▸ **Exercise**:
Look through the material beneath and copy each line with the word "none".

▸ **Working data**:
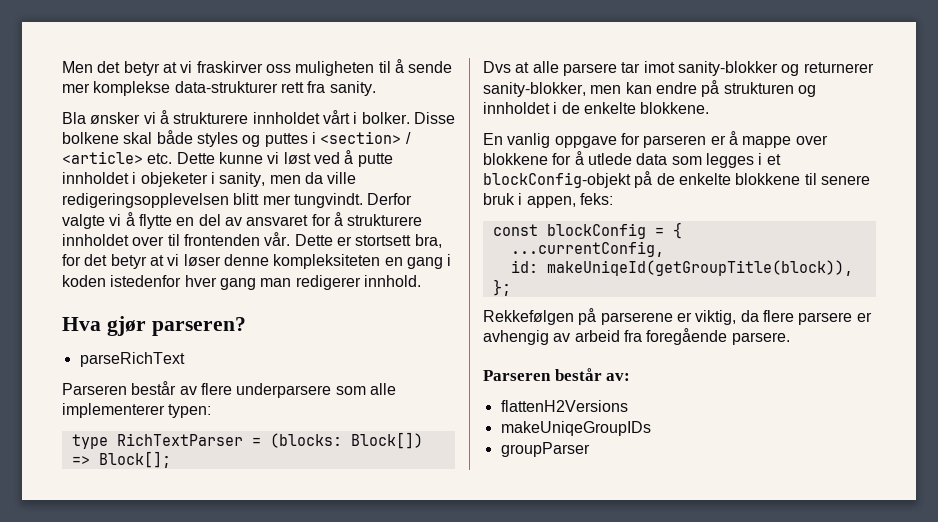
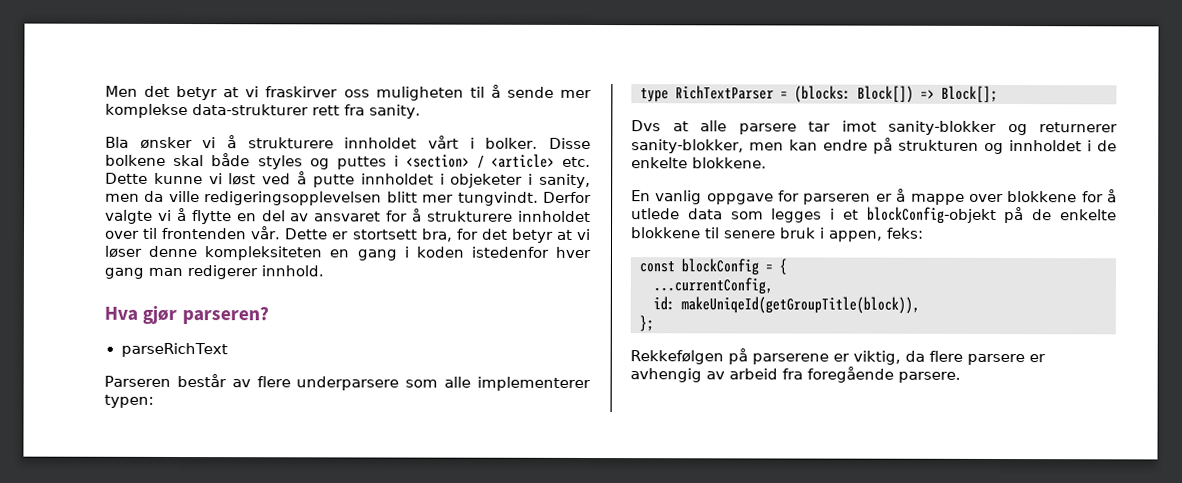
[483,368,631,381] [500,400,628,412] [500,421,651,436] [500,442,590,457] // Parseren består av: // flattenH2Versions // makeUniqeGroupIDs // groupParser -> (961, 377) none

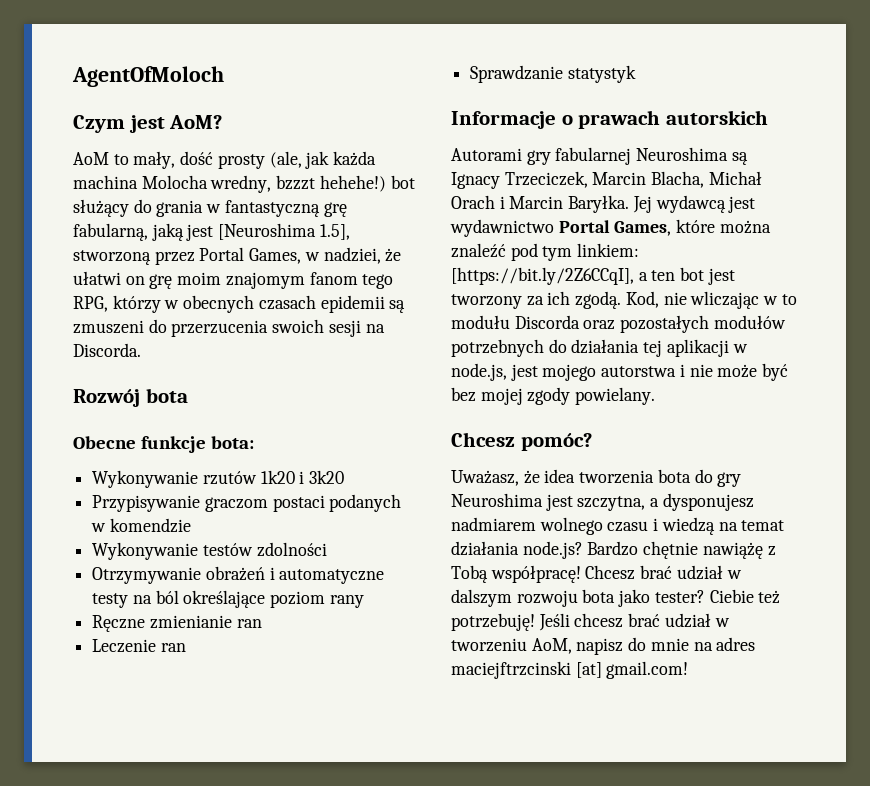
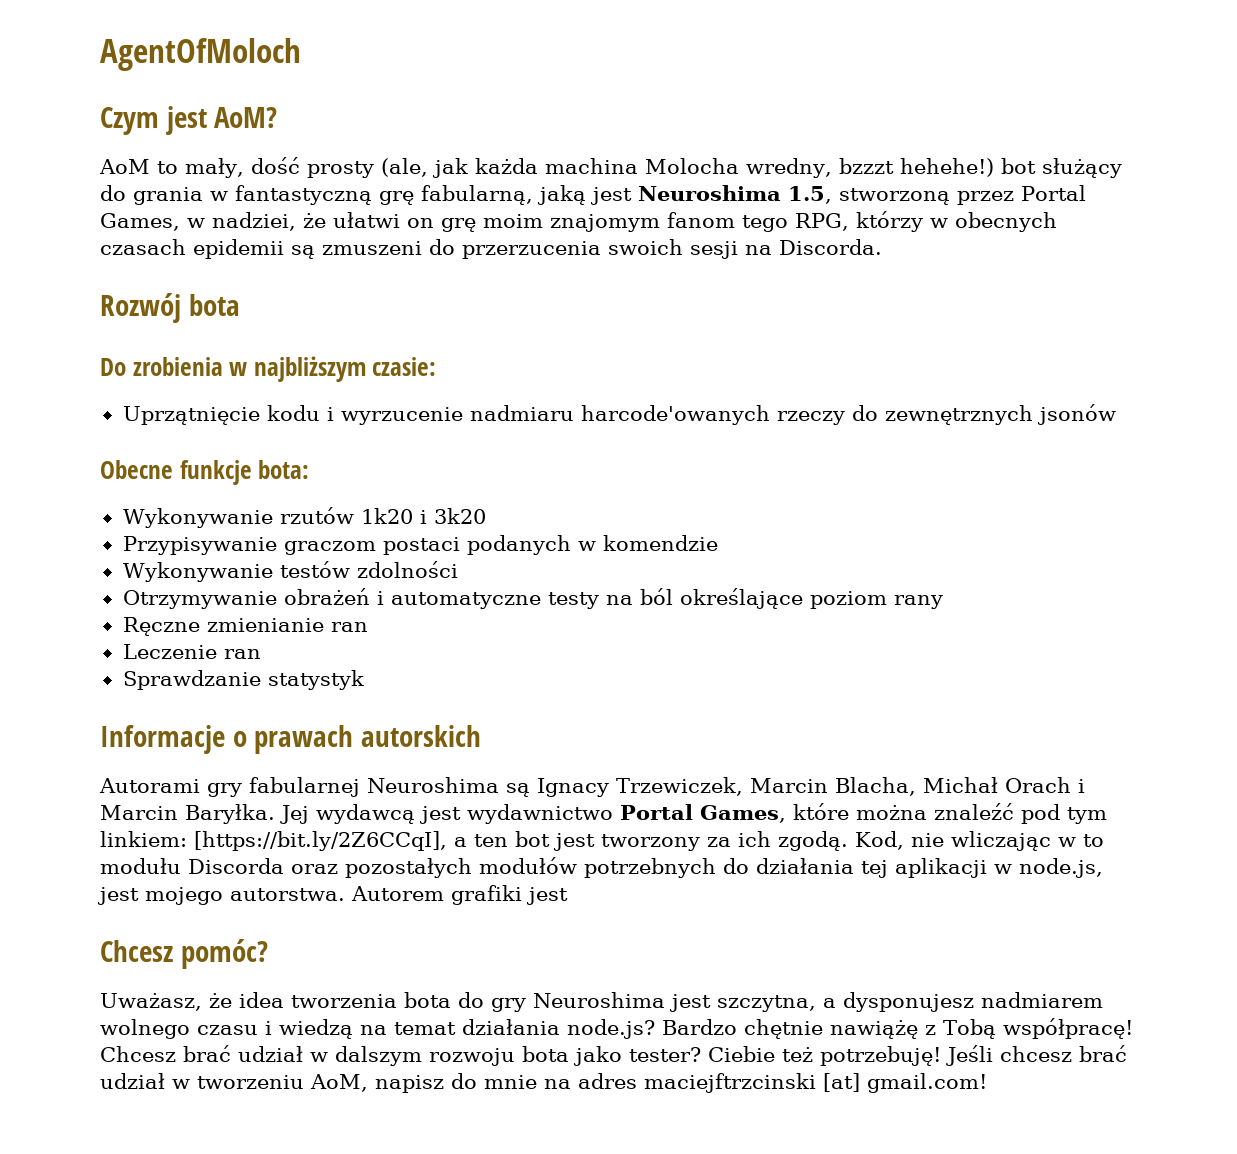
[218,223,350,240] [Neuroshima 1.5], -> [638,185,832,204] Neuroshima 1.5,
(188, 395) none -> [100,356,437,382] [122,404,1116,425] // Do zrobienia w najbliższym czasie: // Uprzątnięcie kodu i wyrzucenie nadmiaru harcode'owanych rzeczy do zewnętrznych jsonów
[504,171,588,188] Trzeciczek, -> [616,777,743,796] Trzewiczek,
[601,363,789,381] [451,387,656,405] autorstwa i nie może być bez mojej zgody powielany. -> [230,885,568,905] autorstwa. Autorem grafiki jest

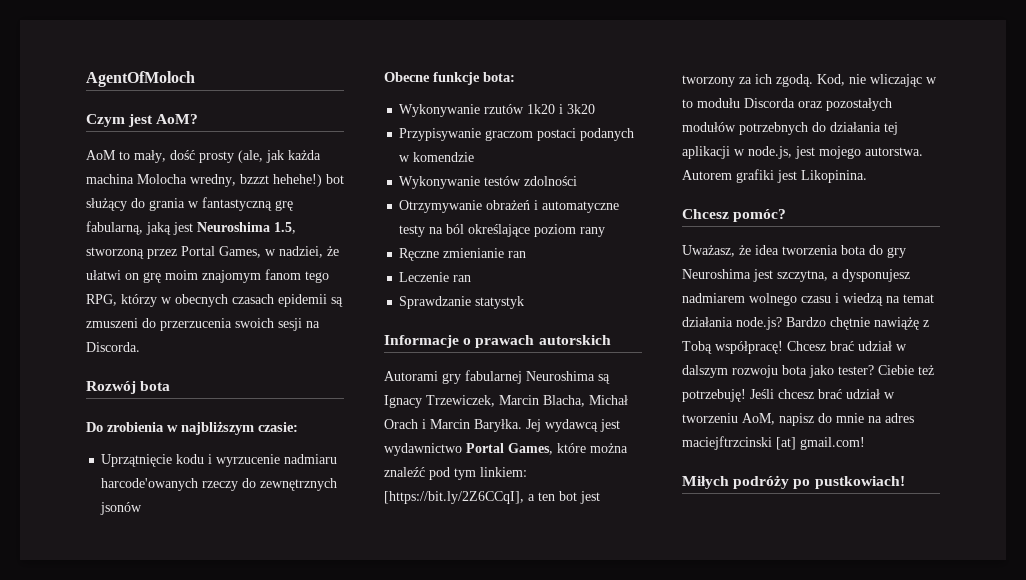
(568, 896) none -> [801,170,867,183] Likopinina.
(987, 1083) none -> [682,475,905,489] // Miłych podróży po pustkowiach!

--

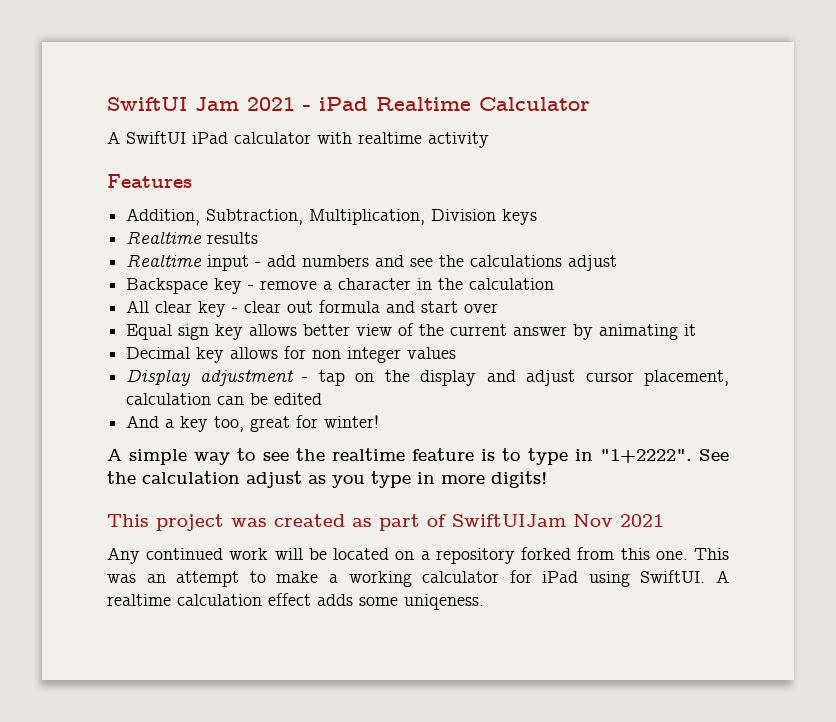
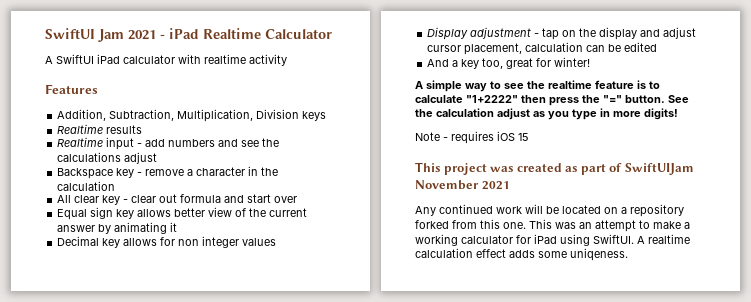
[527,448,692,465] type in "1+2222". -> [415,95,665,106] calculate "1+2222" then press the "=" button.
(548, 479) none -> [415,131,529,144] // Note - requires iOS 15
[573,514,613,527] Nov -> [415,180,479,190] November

▸ **Answer for this exercise**:
[483,368,631,381] [500,400,628,412] [500,421,651,436] [500,442,590,457] // Parseren består av: // flattenH2Versions // makeUniqeGroupIDs // groupParser -> (961, 377) none
(188, 395) none -> [100,356,437,382] [122,404,1116,425] // Do zrobienia w najbliższym czasie: // Uprzątnięcie kodu i wyrzucenie nadmiaru harcode'owanych rzeczy do zewnętrznych jsonów
(568, 896) none -> [801,170,867,183] Likopinina.
(987, 1083) none -> [682,475,905,489] // Miłych podróży po pustkowiach!
(548, 479) none -> [415,131,529,144] // Note - requires iOS 15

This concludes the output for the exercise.